Change detection data
<<<<
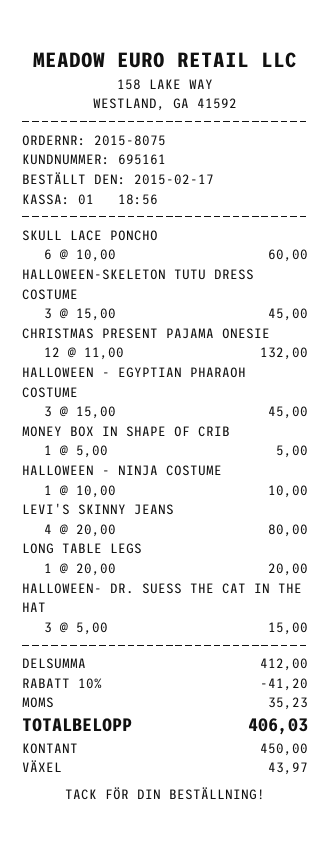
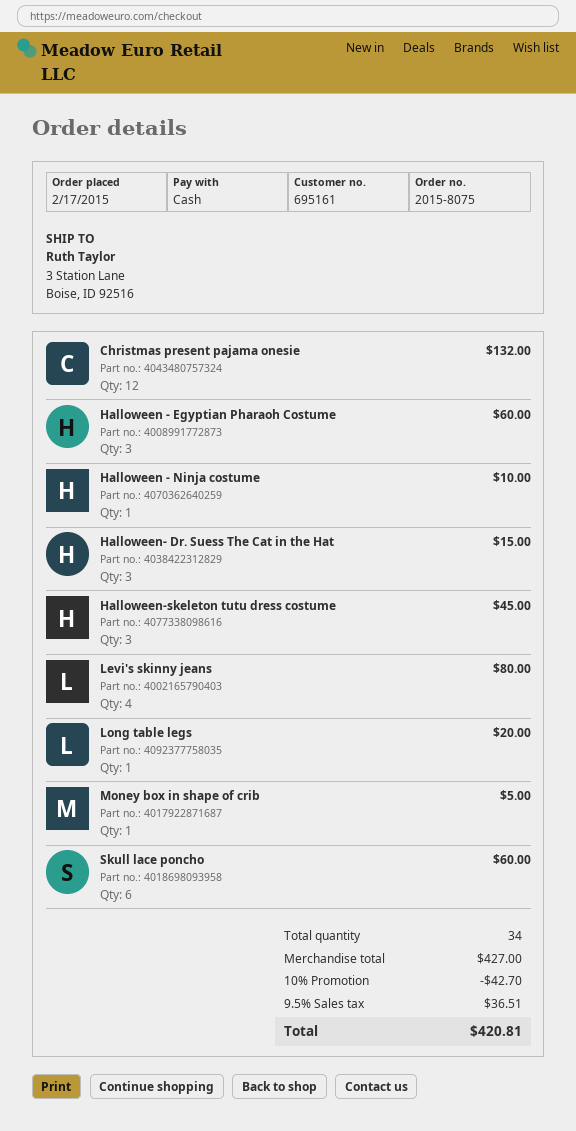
HALLOWEEN - EGYPTIAN PHARAOH COSTUME: 3 for 45.00 -> 3 for 60.00
subtotal: 412.00 -> 427.00
discount: 10% = 41.20 -> 10% = 42.70
tax: 35.23 -> 36.51
total: 406.03 -> 420.81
>>>>
### WHAT THE EXERCISE ASKS:
If pictures appear among the records, do not carry them over; retype the rest exactly.

### OUTPUT FOR THIS EXERCISE:
HALLOWEEN - EGYPTIAN PHARAOH COSTUME: 3 for 45.00 -> 3 for 60.00
subtotal: 412.00 -> 427.00
discount: 10% = 41.20 -> 10% = 42.70
tax: 35.23 -> 36.51
total: 406.03 -> 420.81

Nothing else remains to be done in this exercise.